Why "v3.0.0" instead of "v1.0.0?" Prior to phpMussel v3, the "phpMussel Core", "phpMussel CLI-mode", "phpMussel Front-End", and "phpMussel Uploads Handler" ("phpMussel Web") were all bundled together as a single repository (phpMussel/phpMussel). Since phpMussel v3, these each all have their own, separate repositories. I've opted to start releases at this repository (phpMussel/Core) at v3.0.0, in order to avoid confusion with previous versions of the "phpMussel Core" which exist outside this repository.
- [2020.10.01]: Discovered that the image chameleon attack detection could generate false positives against Mac OS X thumbnails; Fixed. Refer #223.
- [2020.07.31]: Improved the way that the (generated by ...) notice, displayed at the footer of HTML pages, is rendered.
- [2020.08.05]: Addressed a potential compatibility problem with some specific kinds of symlinked installations.
- [2020.10.01; v10mthibault]: Typo in Loader.php; Trying to call function sprint instead of sprintf which leads to an error; Fixed.
- [2020.10.15]: Wrong number of files reported when recursively scanning through directories; Fixed. Refer #225.

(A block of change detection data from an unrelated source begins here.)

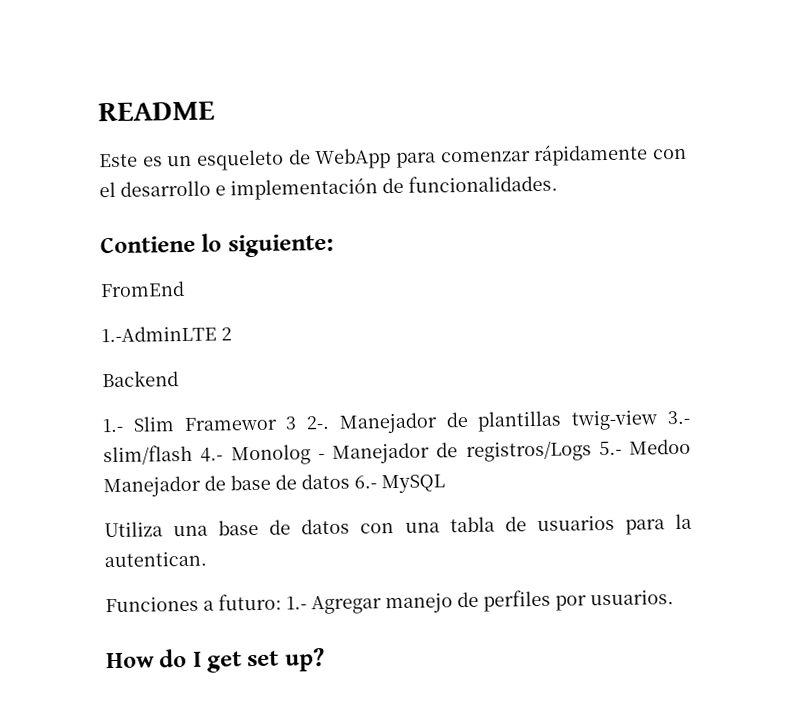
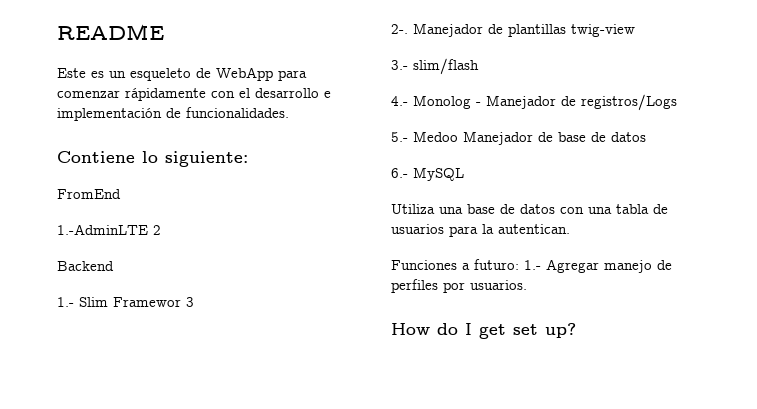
(297, 423) none -> (194, 302) //
(659, 420) none -> (635, 30) //
(193, 455) none -> (479, 66) //
(592, 451) none -> (677, 102) //
(350, 481) none -> (646, 137) //

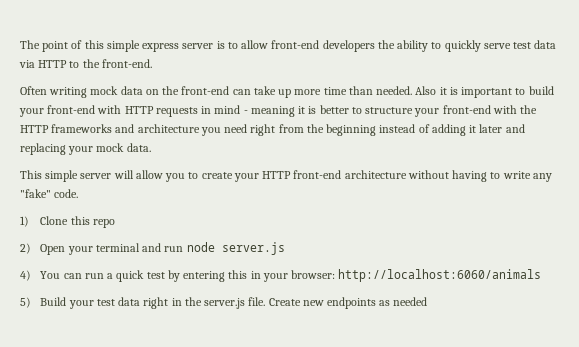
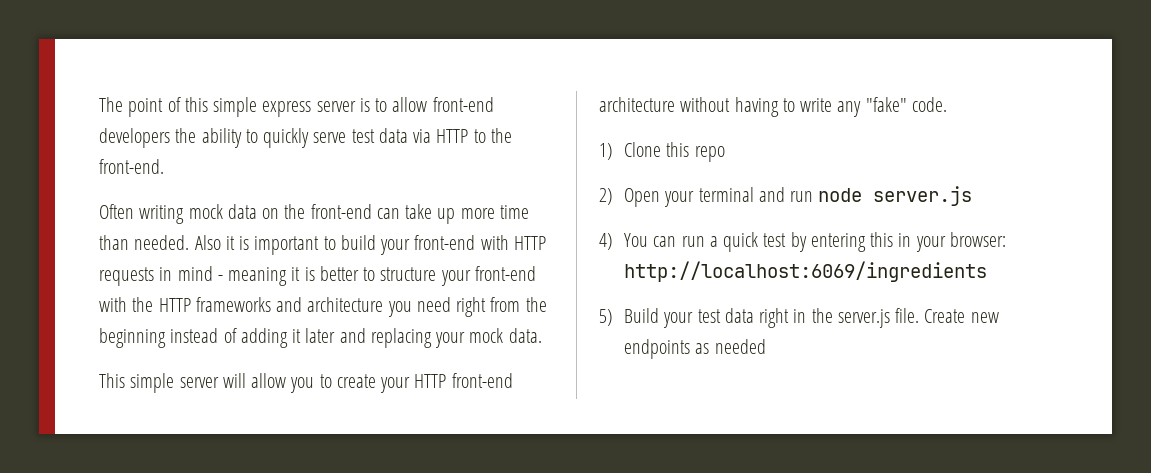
[338,269,542,282] http://localhost:6060/animals -> [624,261,988,282] http://localhost:6069/ingredients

- [2020.10.18]: A small, minor scan optimisation mechanism found to be faulty, causing signatures to sometimes be skipped when not intended; Removed it. Refer #224.
- [2020.11.20]: Added partial support for detecting objects and files embedded within pdf files (due to the nature of how this has been implemented, for the purpose of scanning these embedded objects and files, phpMussel will regard pdf as an archive format; this is intentional).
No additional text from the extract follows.